- _RECORDS_
"""

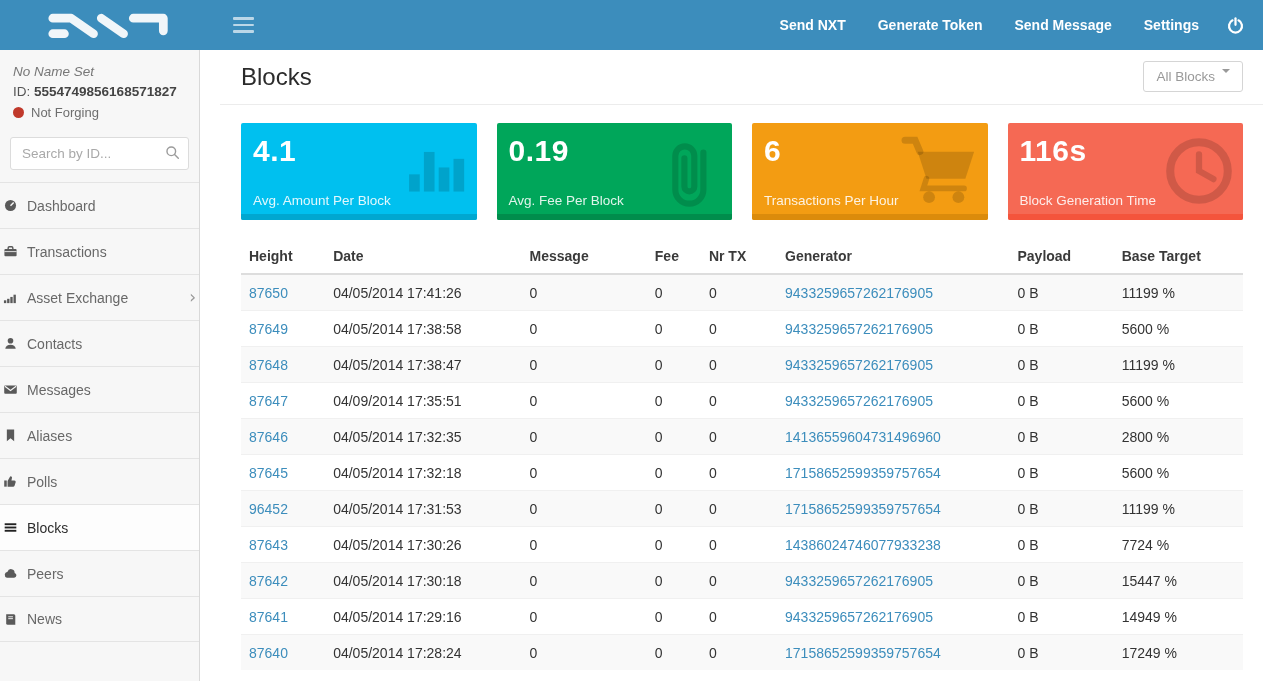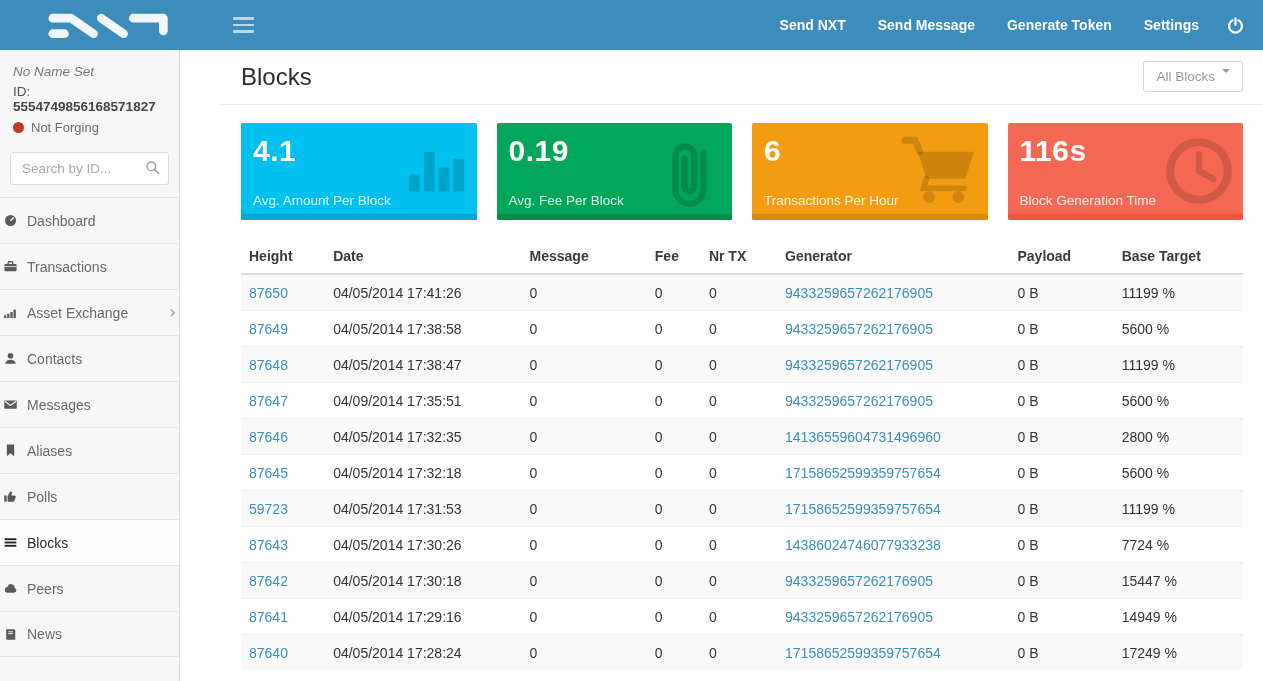--- a/index.html
+++ b/index.html
@@ -67,21 +67,21 @@
     height: 50px;
     display: flex;
     align-items: center;
     cursor: pointer;
   }
 
   
   .sidebar {
     position: absolute;
     top: 50px; left: 0; bottom: 0;
-    width: 180px;
+    width: 200px;
     background: #f7f7f7;
     border-right: 1px solid #d9d9d9;
   }
   .account-panel { padding: 14px 13px 4px 13px; }
   .account-name {
     font-style: italic;
     color: #777;
     font-size: 13.5px;
     margin-bottom: 5px;
   }
@@ -276,22 +276,22 @@
     </svg>
   </div>
   <div class="navbar-main">
     <div class="hamburger">
       <span></span>
         <span></span>
         <span></span>
     </div>
     <nav class="top-menu" id="top-menu">
         <a class="nav-link">Send NXT</a>
+        <a class="nav-link">Generate Token</a>
         <a class="nav-link">Send Message</a>
-        <a class="nav-link">Generate Token</a>
         <a class="nav-link">Settings</a>
       </nav>
     <div class="power-btn">
       <svg width="17" height="17" viewBox="0 0 16 16">
         <path d="M8 1.2v6.2" stroke="#fff" stroke-width="2.1" stroke-linecap="round" fill="none"></path>
         <path d="M5.2 3.1 A6.1 6.1 0 1 0 10.8 3.1" stroke="#fff" stroke-width="2.1" stroke-linecap="round" fill="none"></path>
       </svg>
     </div>
   </div>
 </header>
@@ -554,21 +554,21 @@
     <td><a class="lnk">87645</a></td>
     <td>04/05/2014 17:32:18</td>
     <td>0</td>
     <td>0</td>
     <td>0</td>
     <td><a class="lnk">17158652599359757654</a></td>
     <td>0 B</td>
     <td>5600 %</td>
   </tr>
           <tr>
-    <td><a class="lnk">59723</a></td>
+    <td><a class="lnk">96452</a></td>
     <td>04/05/2014 17:31:53</td>
     <td>0</td>
     <td>0</td>
     <td>0</td>
     <td><a class="lnk">17158652599359757654</a></td>
     <td>0 B</td>
     <td>11199 %</td>
   </tr>
           <tr>
     <td><a class="lnk">87643</a></td>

"""

- _PROBLEM_
Any images must be dropped; all other material is to be printed exactly.

- _SOLUTION FOR THIS TASK_
--- a/index.html
+++ b/index.html
@@ -67,21 +67,21 @@
     height: 50px;
     display: flex;
     align-items: center;
     cursor: pointer;
   }
 
   
   .sidebar {
     position: absolute;
     top: 50px; left: 0; bottom: 0;
-    width: 180px;
+    width: 200px;
     background: #f7f7f7;
     border-right: 1px solid #d9d9d9;
   }
   .account-panel { padding: 14px 13px 4px 13px; }
   .account-name {
     font-style: italic;
     color: #777;
     font-size: 13.5px;
     margin-bottom: 5px;
   }
@@ -276,22 +276,22 @@
     </svg>
   </div>
   <div class="navbar-main">
     <div class="hamburger">
       <span></span>
         <span></span>
         <span></span>
     </div>
     <nav class="top-menu" id="top-menu">
         <a class="nav-link">Send NXT</a>
+        <a class="nav-link">Generate Token</a>
         <a class="nav-link">Send Message</a>
-        <a class="nav-link">Generate Token</a>
         <a class="nav-link">Settings</a>
       </nav>
     <div class="power-btn">
       <svg width="17" height="17" viewBox="0 0 16 16">
         <path d="M8 1.2v6.2" stroke="#fff" stroke-width="2.1" stroke-linecap="round" fill="none"></path>
         <path d="M5.2 3.1 A6.1 6.1 0 1 0 10.8 3.1" stroke="#fff" stroke-width="2.1" stroke-linecap="round" fill="none"></path>
       </svg>
     </div>
   </div>
 </header>
@@ -554,21 +554,21 @@
     <td><a class="lnk">87645</a></td>
     <td>04/05/2014 17:32:18</td>
     <td>0</td>
     <td>0</td>
     <td>0</td>
     <td><a class="lnk">17158652599359757654</a></td>
     <td>0 B</td>
     <td>5600 %</td>
   </tr>
           <tr>
-    <td><a class="lnk">59723</a></td>
+    <td><a class="lnk">96452</a></td>
     <td>04/05/2014 17:31:53</td>
     <td>0</td>
     <td>0</td>
     <td>0</td>
     <td><a class="lnk">17158652599359757654</a></td>
     <td>0 B</td>
     <td>11199 %</td>
   </tr>
           <tr>
     <td><a class="lnk">87643</a></td>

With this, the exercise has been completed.